Let $\mathbf{a}$ be the vector from $C$ to $B$, $\mathbf{b}$ the vector from $C$ to $A$, and $\mathbf{c}$ the vector from $A$ to $B$.
We have that
$\mathbf{c}=\mathbf{a}-\mathbf{b}\quad$ (subtration of two vectors)
Squaring both sides and simplifying
$|\mathbf{c}|^2=|\mathbf{a}-\mathbf{b}|^2$
$|\mathbf{c}|^2=(\mathbf{a}-\mathbf{b})\cdot (\mathbf{a}-\mathbf{b})\quad\quad\quad\quad\quad\quad\quad\quad$ (square of a vector length)
$|\mathbf{c}|^2=|\mathbf{a}|^2+|\mathbf{b}|^2-2\ \mathbf{a}\cdot\mathbf{b}\quad\quad\quad\quad\quad\quad\quad$ (distributive law of the dot product)
$|\mathbf{c}|^2=|\mathbf{a}|^2+|\mathbf{b}|^2-2|\mathbf{a}||\mathbf{b}| \cos{\theta}\quad\quad\quad\quad$ (equation (1))
2.2.3.1 - Orthogonal projection
We can define the orthogonal projection of a vector $\mathbf{v}$ onto another vector $\mathbf{n}$ as the vector $\text{proj}_\mathbf{n}(\mathbf{v})$. Consider the following illustration.
From trigonometry, we know that the adjacent side can be derived from the hypotenuse, multiplied by the cosine of the angle between adjacent side and hypotenuse. In this case, we have $\text{adj}=|\text{proj}_\mathbf{n}(\mathbf{v})|$ and $\text{hyp}=|\mathbf{v}|$. So, if $\mathbf{n}$ is a unit vector, then we can write
$\text{proj}_\mathbf{n}(\mathbf{v})=(|\mathbf{v}|\cos{\theta})\mathbf{n}=(|\mathbf{v}|1\cos{\theta})\mathbf{n}=(|\mathbf{v}||\mathbf{n}|\cos{\theta})\mathbf{n}=(\mathbf{v}\cdot\mathbf{n})\mathbf{n}$
with $(\mathbf{v}\cdot\mathbf{n})$ signed length of the projection, and with $\mathbf{n}$ that indicates its direction. This means that $(\mathbf{v}\cdot\mathbf{n})$ can invert the direction of projection if $\theta > 90°$. Anyway, this gives us a geometrical interpretation of the dot product, at least if $\mathbf{n}$ is a unit vector. If that’s not the case, we can always normalize $\mathbf{n}$ to make it unit length. Then, we can replace $\mathbf{n}$ with its normalized version $\mathbf{n}/|\mathbf{n}|$, giving us the more general formula
$\text{proj}_\mathbf{n}(\mathbf{v})=\left(\mathbf{v}\cdot\displaystyle\frac{\mathbf{n}}{|\mathbf{n}|}\right)\displaystyle\frac{\mathbf{n}}{|\mathbf{n}|}=\displaystyle\frac{(\mathbf{v}\cdot\mathbf{n})}{|\mathbf{n}|^2}\mathbf{n}$
Thanks to the orthogonal projection, we can write a generic bound vector $\mathbf{v}$ as a sum of its projections onto the standard basis vectors.

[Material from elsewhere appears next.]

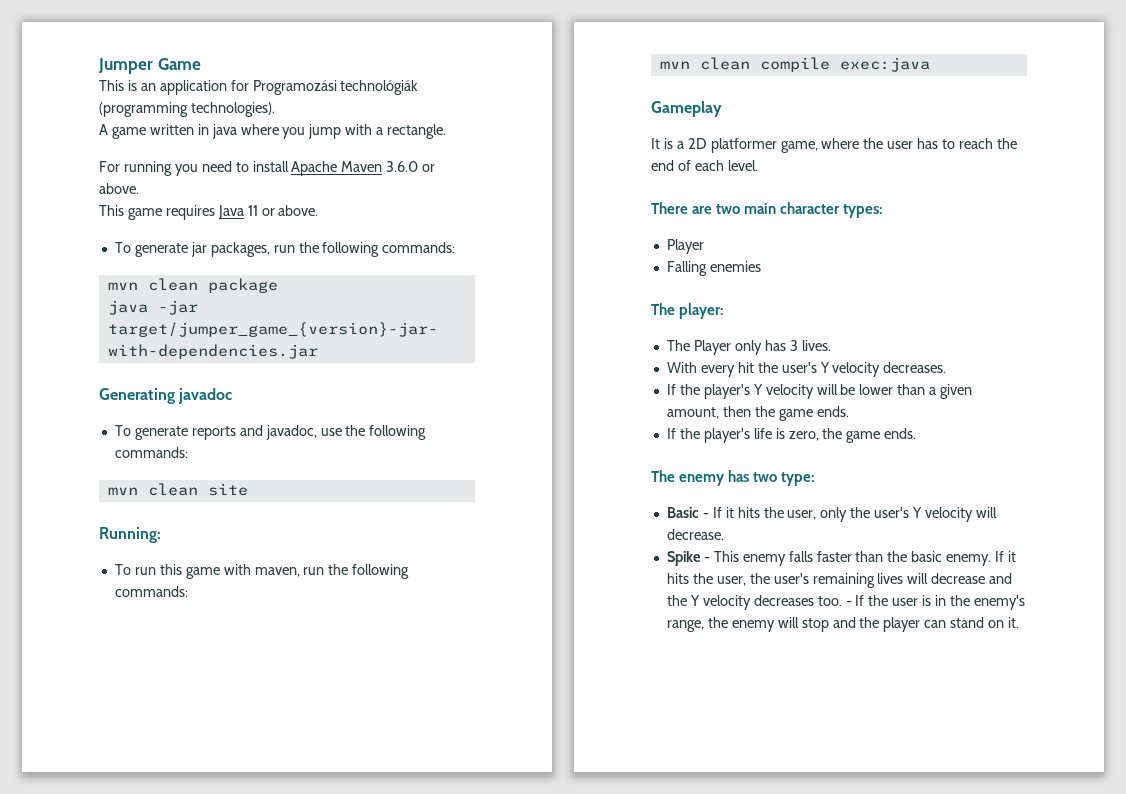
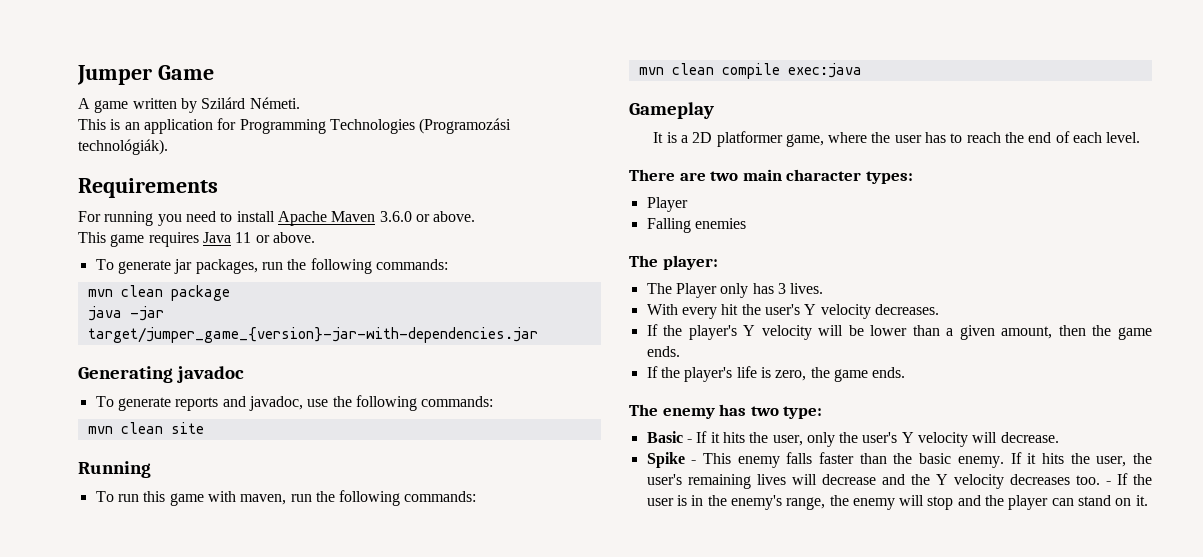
(201, 64) none -> [78,97,300,113] // A game written by Szilárd Németi.
[252,80,419,95] [99,102,275,117] [99,124,447,139] Programozási technológiák (programming technologies). // A game written in java where you jump with a rectangle. -> [239,118,512,134] [78,139,168,155] [78,178,218,198] Programming Technologies (Programozási technológiák). // Requirements
[99,527,161,543] Running: -> [78,461,151,478] Running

$\mathbf{v}=(\mathbf{v}\cdot\mathbf{i})\mathbf{i}+(\mathbf{v}\cdot\mathbf{j})\mathbf{j}+(\mathbf{v}\cdot\mathbf{k})\mathbf{k}=x\mathbf{i}+y\mathbf{j}+z\mathbf{k}=x(1, 0, 0)+y(0, 1, 0)+z(0, 0, 1)=(x, y, z)$
Indeed, we have
$(\mathbf{v}\cdot\mathbf{i})=(x, y, z)\cdot(1, 0, 0)=x$
$(\mathbf{v}\cdot\mathbf{j})=(x, y, z)\cdot(0, 1, 0)=y$
$(\mathbf{v}\cdot\mathbf{k})=(x, y, z)\cdot(0, 0, 1)=z$
Also, note that $(x\mathbf{i}+z\mathbf{k})$ is the projection of $\mathbf{v}$ onto the xz-plane, so that we can sum this projection with $y\mathbf{j}$ to get $\mathbf{v}$.
You can also see it as a sum of scaled vectors: we scale $\mathbf{i}$, $\mathbf{j}$ and $\mathbf{k}$ with the components of $\mathbf{v}$. Indeed, the diagonal of the parallelogram defined by $x\mathbf{i}$ and $z\mathbf{k}$ is $(x\mathbf{i}+z\mathbf{k})$. Then, $\mathbf{v}$ is the diagonal of the parallelogram defined by $(x\mathbf{i}+z\mathbf{k})$ and $y\mathbf{j}$, that is $\ x\mathbf{i}+z\mathbf{k}+y\mathbf{j}$.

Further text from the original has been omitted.